The Cons were never able to use their preferred plan to grind a primary opponent's leader to dust due to the reality that they've had to account for two parties and leaders with more immediate appeal than they could offer.
This time out, Stephen Harper has effectively never been seen more positively than either Thomas Mulcair or Justin Trudeau since they won the leadership title for their respective parties. But it wasn't until the middle of the campaign - when it became clear that both opposition leaders were going to remain broadly popular, and that no appeal to the lizard brain could boost Stephen Harper's personal appeal - that the Cons finally gave up on trying to win another leadership contest.

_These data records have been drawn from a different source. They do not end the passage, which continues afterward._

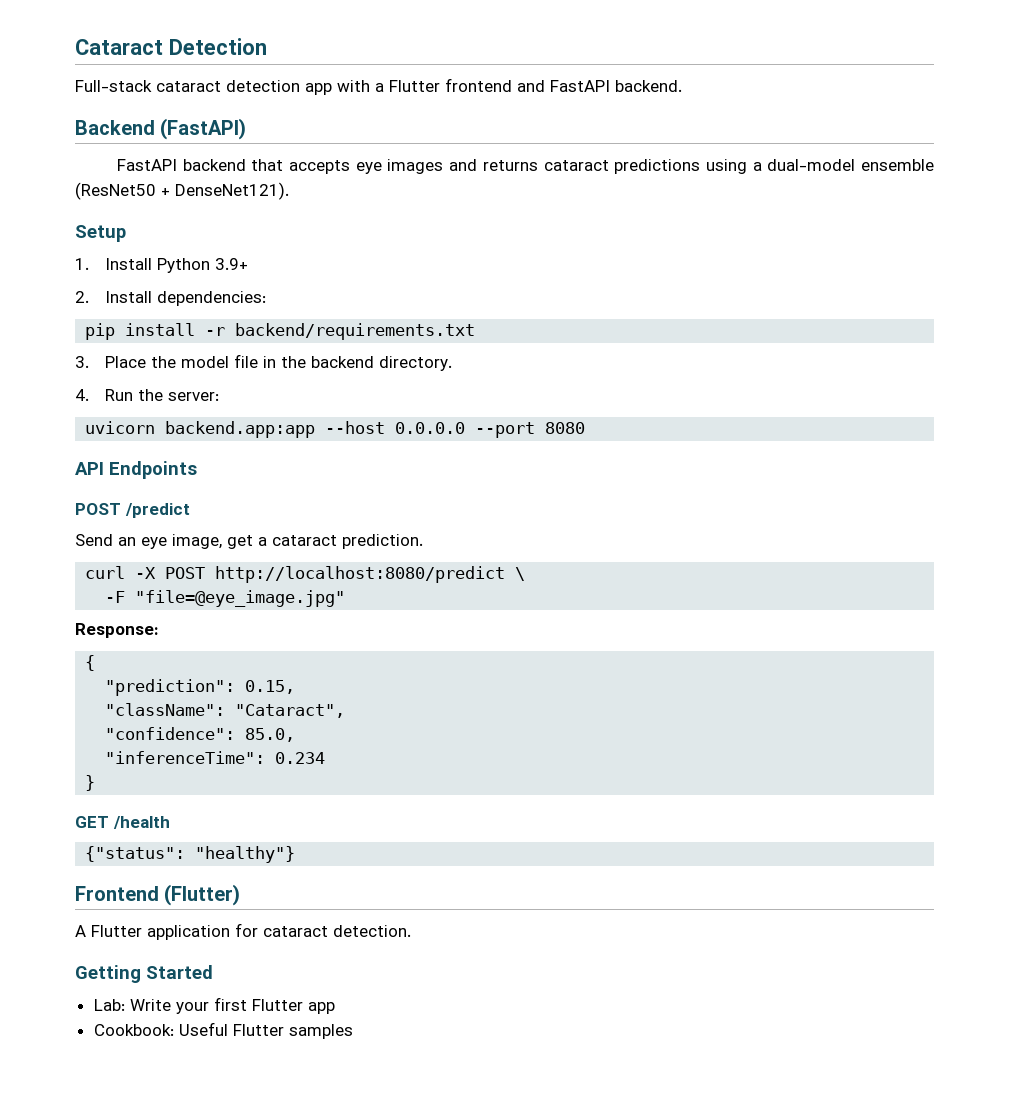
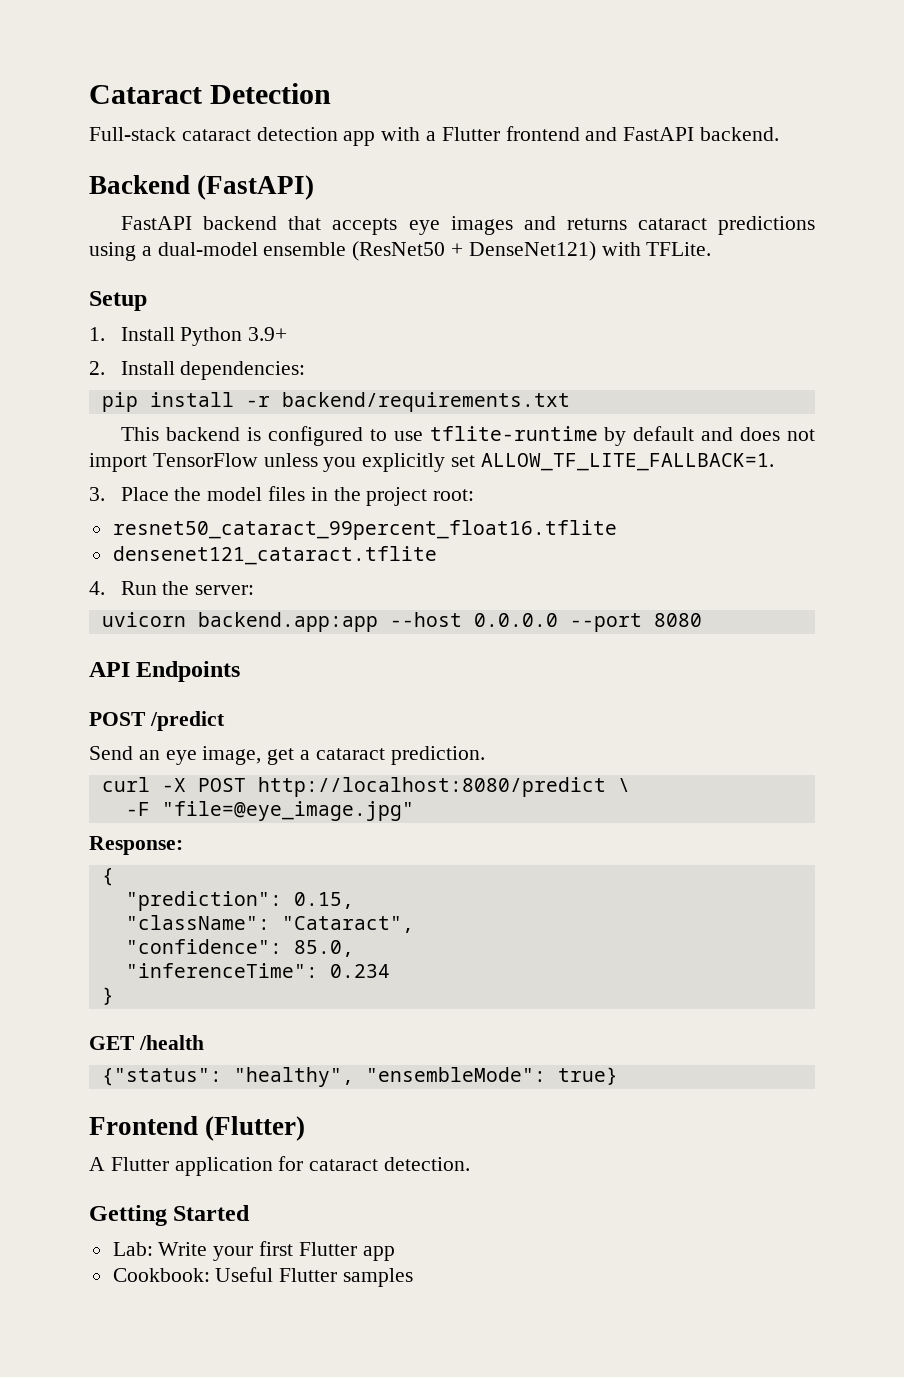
- FastAPI backend that accepts eye images and returns cataract predictions using a dual-model ensemble (ResNet50 + DenseNet121).
+ FastAPI backend that accepts eye images and returns cataract predictions using a dual-model ensemble (ResNet50 + DenseNet121) with TFLite.
+ This backend is configured to use tflite-runtime by default and does not import TensorFlow unless you explicitly set ALLOW_TF_LITE_FALLBACK=1.
- 3. Place the model file in the backend directory.
+ 3. Place the model files in the project root:
+ resnet50_cataract_99percent_float16.tflite
+ densenet121_cataract.tflite
- {"status": "healthy"}
+ {"status": "healthy", "ensembleMode": true}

Now, they're reversed course toward a strategy which could hardly have been better coordinated with the Globe and Mail's much-mocked corporate endorsement. Rather than accepting a ballot question which involves Harper at all, their goal now is to turn the election into a question of Generic Conservatives vs. The Other Guys - leading to a focus on grossly oversimplified issue messaging, as well as a willingness to associate with anybody who can possibly appeal to even the smallest pool of hard-core conservative voters.
And that line of attack seems to have worked better than might have been expected.
While some of the more leader-driven portions of the campaign saw the Cons sink into the mid-20s in the polls, more recent numbers have them around or above the 30 per cent mark again. And there's probably still a combination of modest vote switching, trickery and vote efficiency which could position the Cons to have a real chance at maintaining power.
But the big question now is whether the Cons' past secret weapons (most notably the apparent election-day bump compared to previous poll results) will still apply after the shift in strategy. And it could be that the Cons have solidified their ideological base in advance of the election at the expense of the plan to build on that number when it counts most.